Aux vues des nouvelles questions que soulève jour après jour la crise dans laquelle notre monde se trouve, Le Petit Juriste est allé interroger deux pontes universitaires dans leurs domaines, Monsieur Gérard Bekerman, Directeur du Magistère Banque-Finance et Monsieur Michel Germain, Directeur du Magistère Juriste d’Affaire sur les réformes en cours et à venir autour de la régulation financière.
Le Petit Juriste : Quelles vont être les conséquences directes, sur le court terme, de la crise économique dans vos spécialités respectives ?
Gérard Bekerman : La crise n’est pas vraiment économique, elle est plutôt financière. En 2029, quand on posera la question aux étudiants d’Assas : « quelles furent les deux grandes crises au cours du dernier siècle ? », ils répondront 1929 et 2008. Ces deux dates marqueront notre histoire. A ceci près que la crise de 2008 a peu de chance de durer longtemps. Nos régulateurs sont puissants. Etats et banques centrales sont massivement engagés. La crise de 1929 avait provoqué chômage, misère et dépression. La crise de 2008 provoque des faillites bancaires et une forte dépréciation des actifs financiers. C’est un moindre mal. Nos spécialités de banque et de finance restent comme avant avec, sans doute, une meilleure conscience des risques. C’est bien.

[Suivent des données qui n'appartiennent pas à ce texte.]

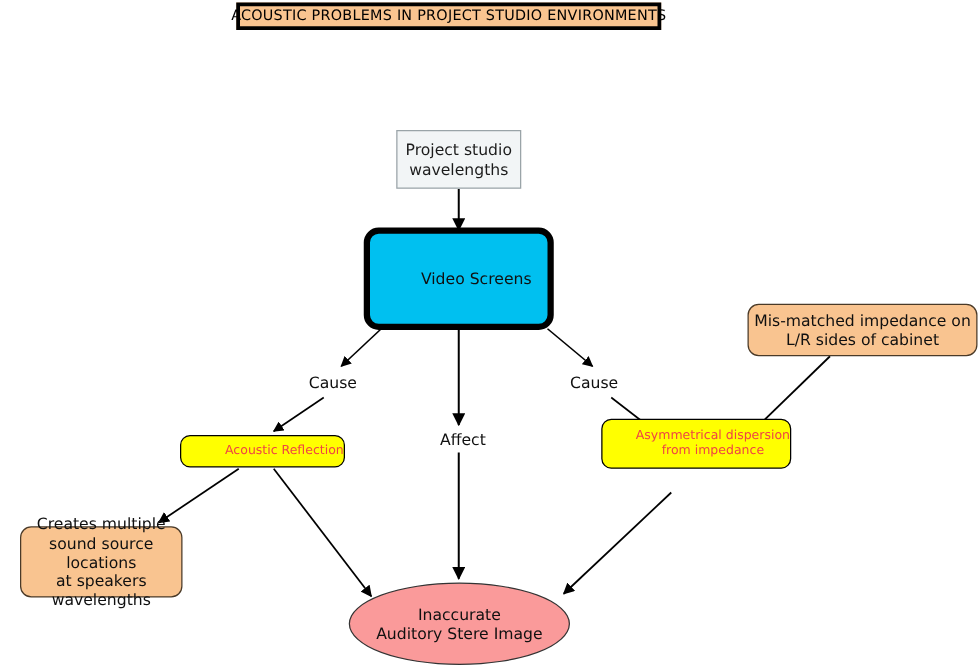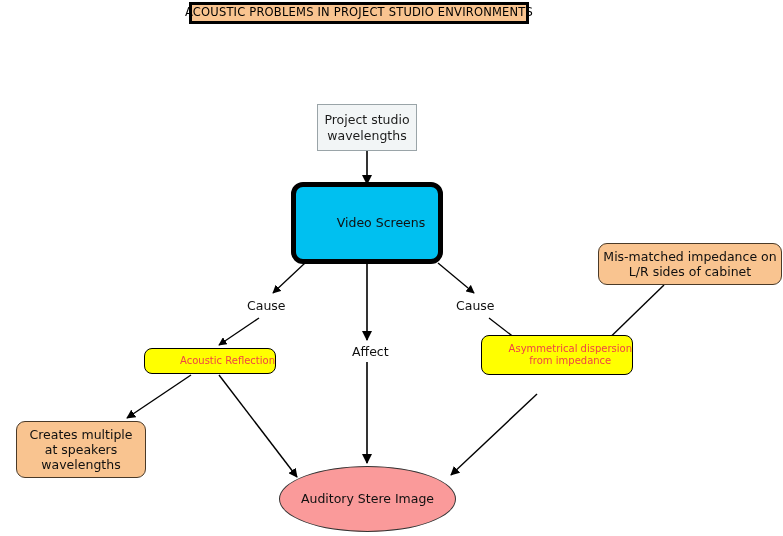--- a/index.html
+++ b/index.html
@@ -161,26 +161,28 @@
 <div class="node node-yellow" style="left:481px; top:335px; width:152px; height:40px;">
   <div>
     <span>Asymmetrical dispersion</span>
     <span>from impedance</span>
   </div>
 </div>
 
 <div class="node node-peach" style="left:16px; top:421px; width:130px; height:57px;">
   <div>
     <span>Creates multiple</span>
+    <span>sound source locations</span>
     <span>at speakers wavelengths</span>
   </div>
 </div>
 
 <div class="node node-ellipse" style="left:279px; top:466px; width:177px; height:66px;">
   <div>
+    <span>Inaccurate</span>
     <span>Auditory Stere Image</span>
   </div>
 </div>
 
 <span class="edge-label" style="left:247px; top:298px;">Cause</span>
 
 <span class="edge-label" style="left:352px; top:344px;text-align:right;">Affect</span>
 
 <span class="edge-label" style="left:456px; top:298px;">Cause</span>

Michel Germain : Si on exclut les questions bancaires et financières pour ne parler que du droit des affaires en général, on pressent des évolutions. Arrêtons nous sur deux d’entre elles. Très concrètement les procédures collectives (appelées faillites autrefois ) vont s’accroître. En général les périodes de crise voient le législateur se pencher sur le droit des faillites. Mais dans notre époque de création législative permanente une loi d’habilitation du 4 août 2008 prévoyait une retouche de la loi sur la sauvegarde de 2005 alors que la crise n’avait pas pris les allures assez catastrophiques qu’elle a maintenant. Certains se sont demandé s’il était judicieux de faire cette réforme programmée depuis assez longtemps et s’il ne valait pas mieux attendre un peu pour faire un texte à la hauteur des enjeux nouveaux. Mais les ministères préfèrent faire sans tarder les réformes qu’ils ont préparées et la réforme est sortie le 18 décembre 2008. Dans un autre registre, celui des idées, il sera intéressant de voir si la crise bouscule des clichés souvent véhiculés avec force par nos amis américains : la common law américaine serait le droit idéal de l’efficacité économique et les droit codifiés comme le droit français seraient le comble d’une prudence archaïque et désuète. La désinvolture à l’égard des engagements pris par ceux qui ne pouvaient pas payer ( crise des subprimes ) est un échec objectif du droit américain que l’on aimerait voir pris en considération dans les multiples classements, concours, notations que des examinateurs autoproclamés et prétendument impartiaux font subir à tous les droits du monde, pour la plus grande gloire du droit américain ( voir par exemple les rapports de la Banque mondiale ).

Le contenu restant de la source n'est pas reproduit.